In polling, we want to guess the outcome of an election before it happens.

In [3]:
votes_for_biden = np.repeat("Biden", 81 * 1000000)
votes_for_trump = np.repeat("Trump", 74 * 1000000)
box = np.concatenate([votes_for_biden, votes_for_trump])

In [5]:
n= 400
draws = np.random.choice(box, size = n, replace = False)

biden_wims = (draws == "Biden").mean()
biden_wims

0.475

How accurate is this percentage? The usual chance error applies here:
$$
\text{sample percentage } = \text{population percentage } + \text{chance error}.
$$
If we make the range around the sample percentage large enough then we can hopefully cover the population percentage. From earlier lectures we know that $2 \times SE$ we know that $2$ standard errors from the average covers around 95% of the possible values. So, it seems natural to define an intervals using standard errors:
$$
\text{sample percentage } \pm 2 \times \text{SE}.
$$
The number $2$ is just one possible interval. If we choose a larger number, then the intervals will also get larger and the chance that we will cover the population percentage will increases, too. Let's calculate the 95% confidence interval for the polling example above. 

We already calculated the sample percentage.

What's left is to calculate the SE. Recall the formula for the SE from a previous lecture,
$$
\text{SE} = \sqrt{\text{number of draws}} \times \text{(SD of box)}.
$$
The new challenge is that we don't know the composition of the box. It turns out that we can use the sample to guess the composition of the box. That's usually a good guess even with moderate sample sizes.

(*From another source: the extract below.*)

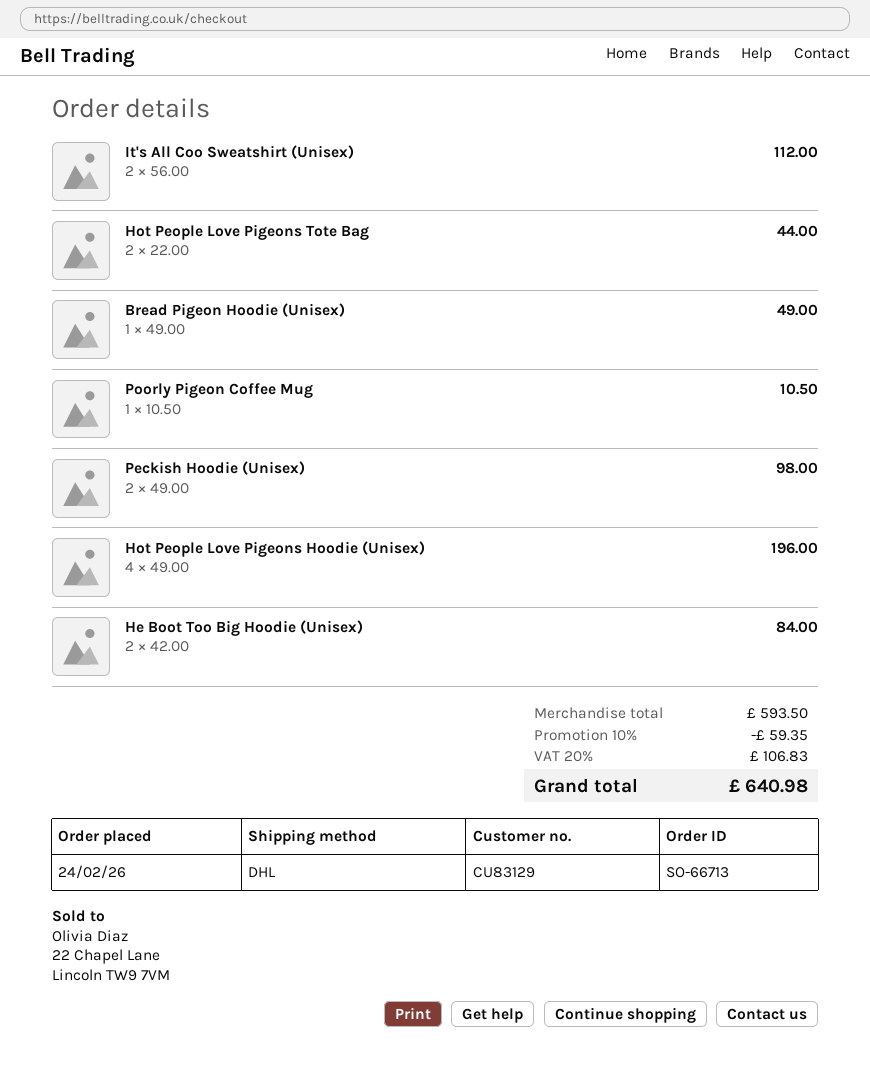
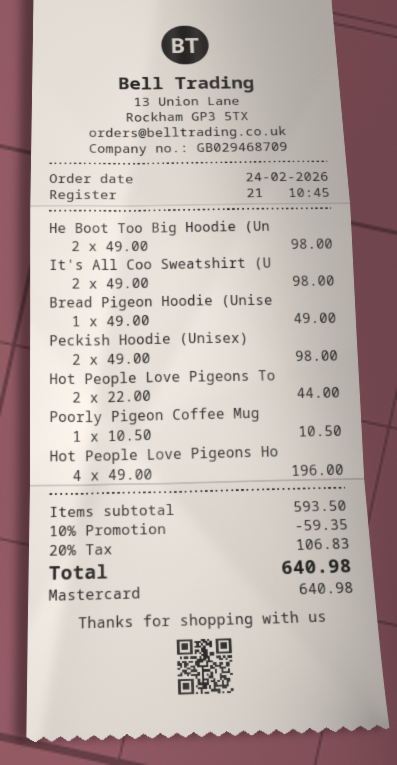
It's All Coo Sweatshirt (Unisex): 2 x 56.00 = 112.00 -> 2 x 49.00 = 98.00
He Boot Too Big Hoodie (Unisex): 2 x 42.00 = 84.00 -> 2 x 49.00 = 98.00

The formula of SD comes out of the blue. You will have a formal mathematical derivation during the Probability and Statistics course in your second year. 

The confidence interval looks like this:s:

What do confidence intervals really mean?

Step 1: repeat polling many times.

Step 2: plot intervals.

Step 3: show how they relate to the population average.

Step 3: show how they cover the pop 95% of the times.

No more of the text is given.